(Beginning of Data records)

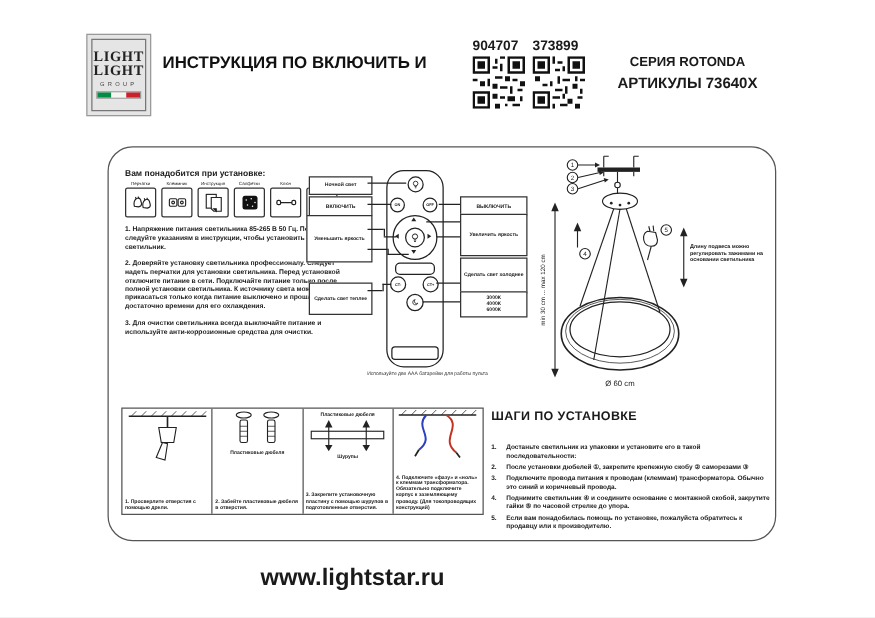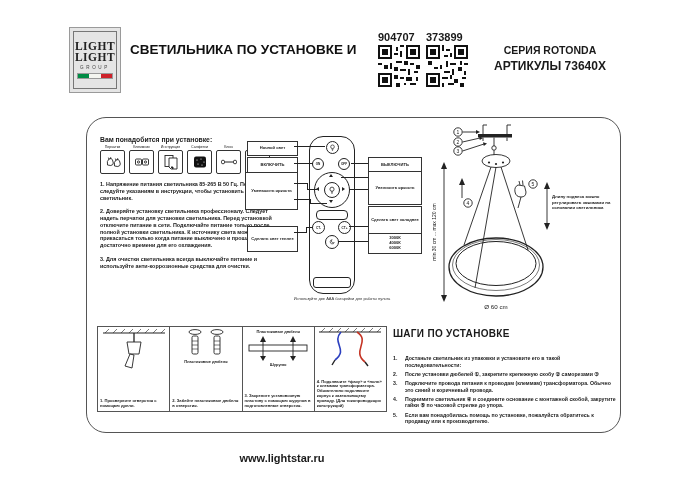--- a/index.html
+++ b/index.html
@@ -112,7 +112,7 @@
   </div>
 
   <div class="abs doc-title">
-    <div>СВЕТИЛЬНИКА ПО УСТАНОВКЕ И</div>
+    <div>ИНСТРУКЦИЯ ПО ВКЛЮЧИТЬ И</div>
   </div>
 
   <div class="abs qr-num a">904707</div>

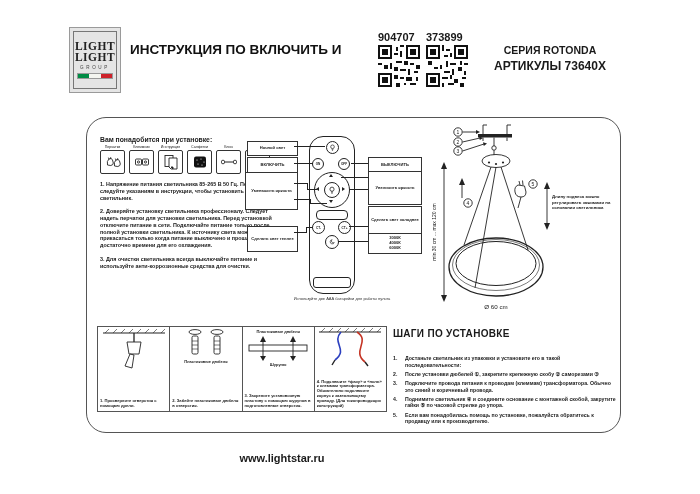--- a/index.html
+++ b/index.html
@@ -89,7 +89,7 @@
   .step-num{width:12px;flex:none;}
   .step-text{flex:1;}
 
-  .footer{left:0;top:452px;width:564px;text-align:center;font-size:11px;font-weight:700;}
+  .footer{left:0;top:452px;width:564px;text-align:center;font-size:19px;font-weight:700;}
 
   svg text{font-family:"Liberation Sans",sans-serif;}
 </style>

(End of Data records)

▶ _Exercise directions_:
Return only the number of lines in the data above that hold the word "center".

▶ _Response to this task_:
2